Retype exactly the lines from the one that contains "- 1. With youtube-dl" through the end of the listing, both included, but not the pictures.
Entries supplied START
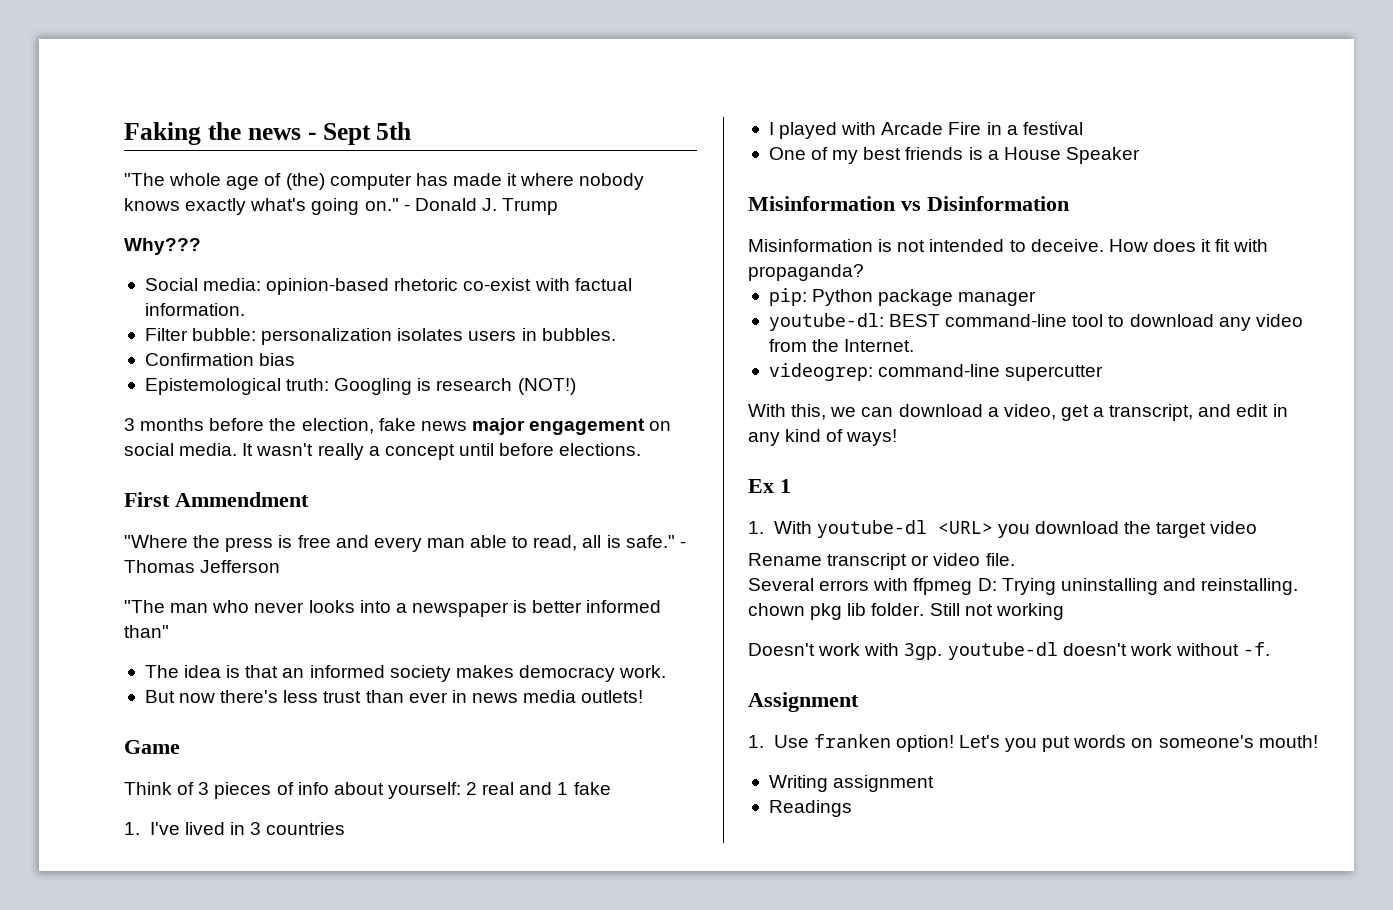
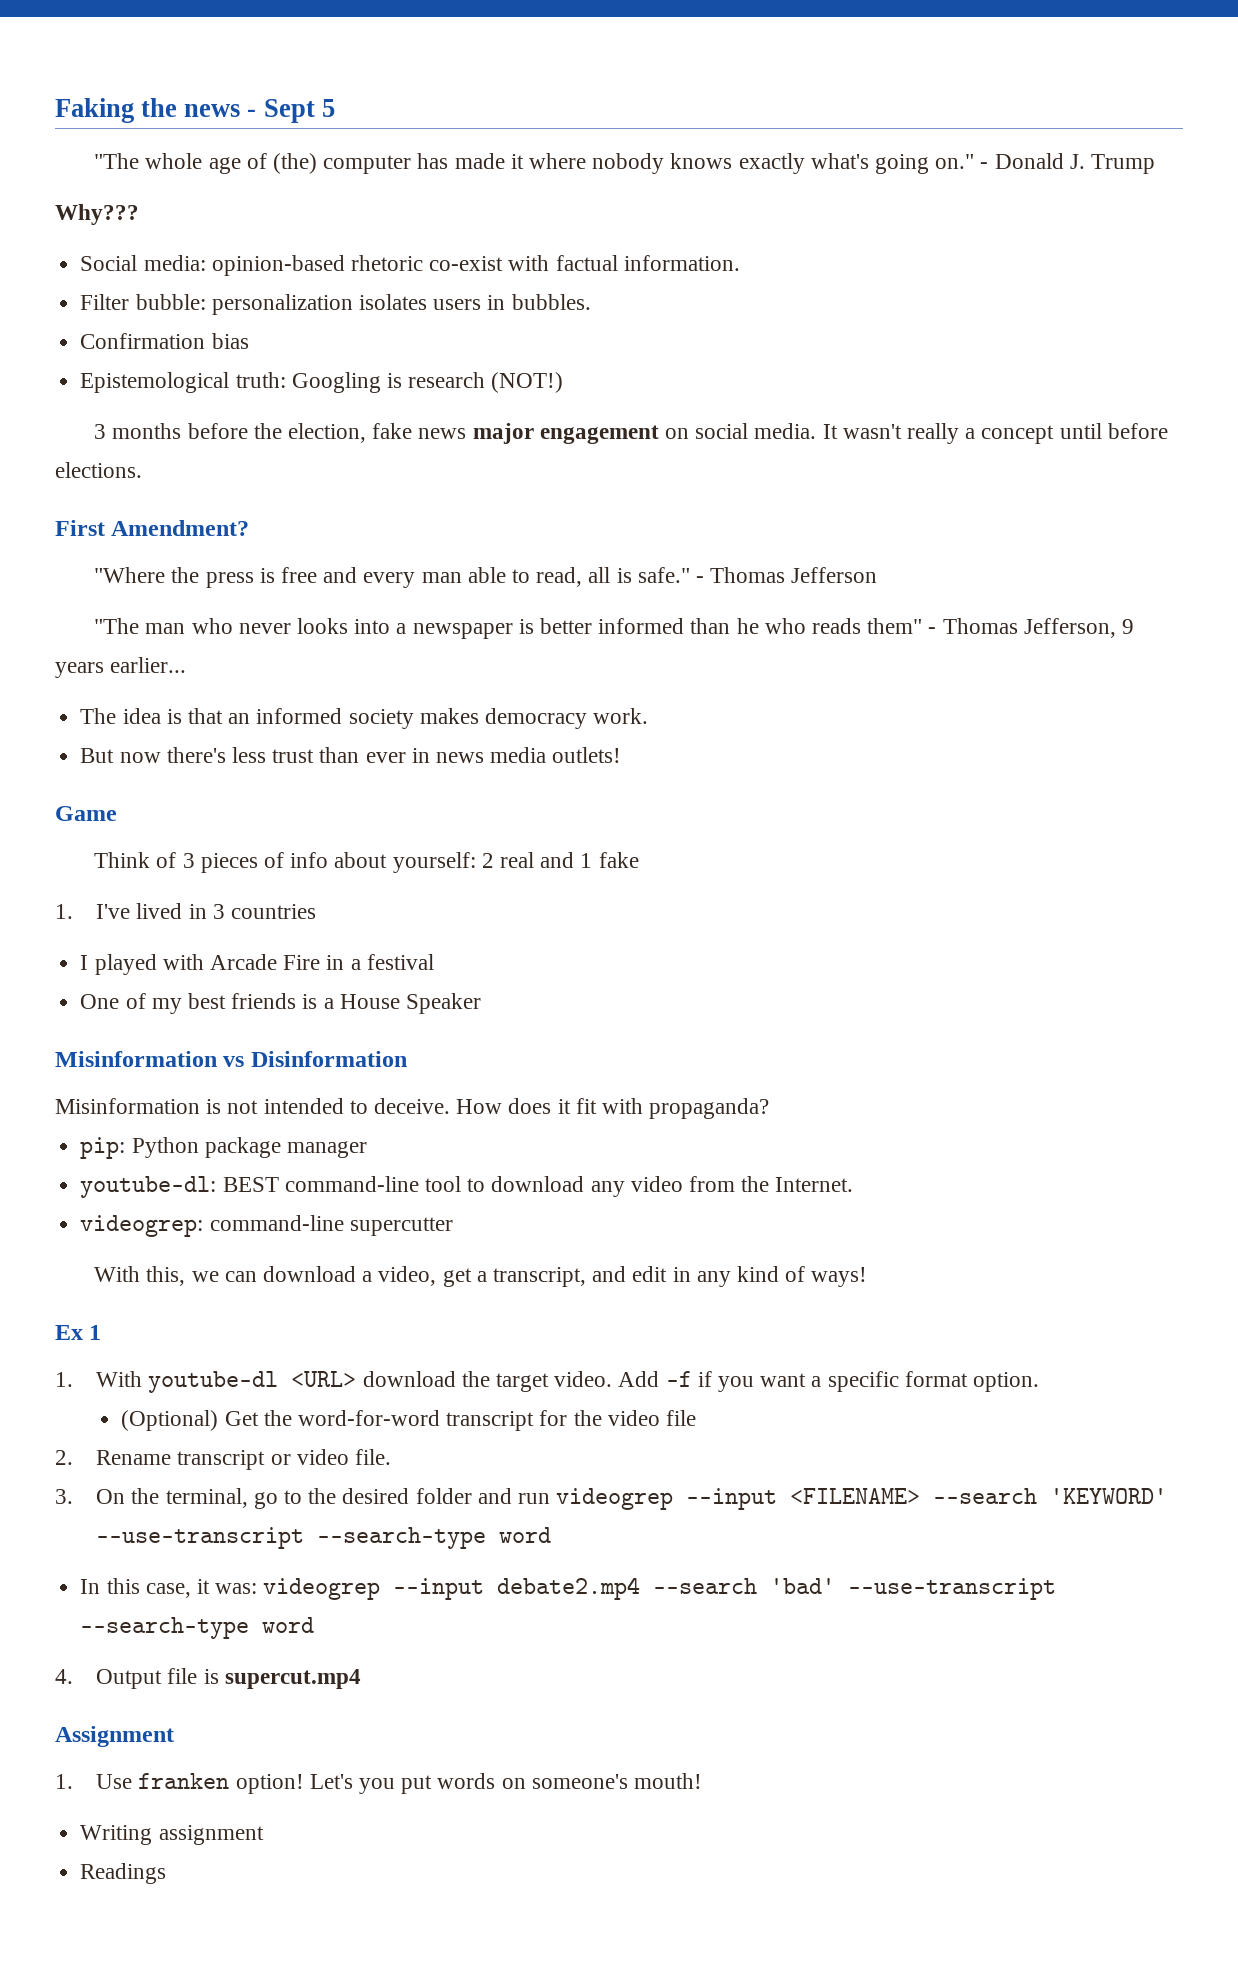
- Faking the news - Sept 5th
+ Faking the news - Sept 5
- First Ammendment
+ First Amendment?
- "The man who never looks into a newspaper is better informed than"
+ "The man who never looks into a newspaper is better informed than he who reads them" - Thomas Jefferson, 9 years earlier...
- 1. With youtube-dl <URL> you download the target video
- Rename transcript or video file.
+ 1. With youtube-dl <URL> download the target video. Add -f if you want a specific format option.
+ (Optional) Get the word-for-word transcript for the video file
+ 2. Rename transcript or video file.
- Several errors with ffpmeg D: Trying uninstalling and reinstalling. chown pkg lib folder. Still not working
- Doesn't work with 3gp. youtube-dl doesn't work without -f.
+ 3. On the terminal, go to the desired folder and run videogrep --input <FILENAME> --search 'KEYWORD' --use-transcript --search-type word
+ In this case, it was: videogrep --input debate2.mp4 --search 'bad' --use-transcript --search-type word
+ 4. Output file is supercut.mp4

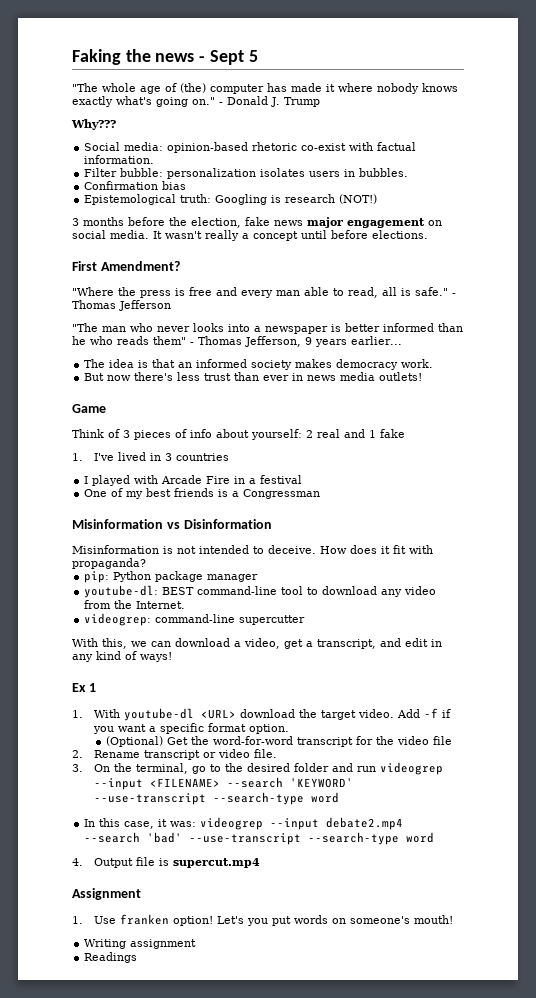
- One of my best friends is a House Speaker
+ One of my best friends is a Congressman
Entries supplied END
Answer to the problem:
- 1. With youtube-dl <URL> you download the target video
- Rename transcript or video file.
+ 1. With youtube-dl <URL> download the target video. Add -f if you want a specific format option.
+ (Optional) Get the word-for-word transcript for the video file
+ 2. Rename transcript or video file.
- Several errors with ffpmeg D: Trying uninstalling and reinstalling. chown pkg lib folder. Still not working
- Doesn't work with 3gp. youtube-dl doesn't work without -f.
+ 3. On the terminal, go to the desired folder and run videogrep --input <FILENAME> --search 'KEYWORD' --use-transcript --search-type word
+ In this case, it was: videogrep --input debate2.mp4 --search 'bad' --use-transcript --search-type word
+ 4. Output file is supercut.mp4

- One of my best friends is a House Speaker
+ One of my best friends is a Congressman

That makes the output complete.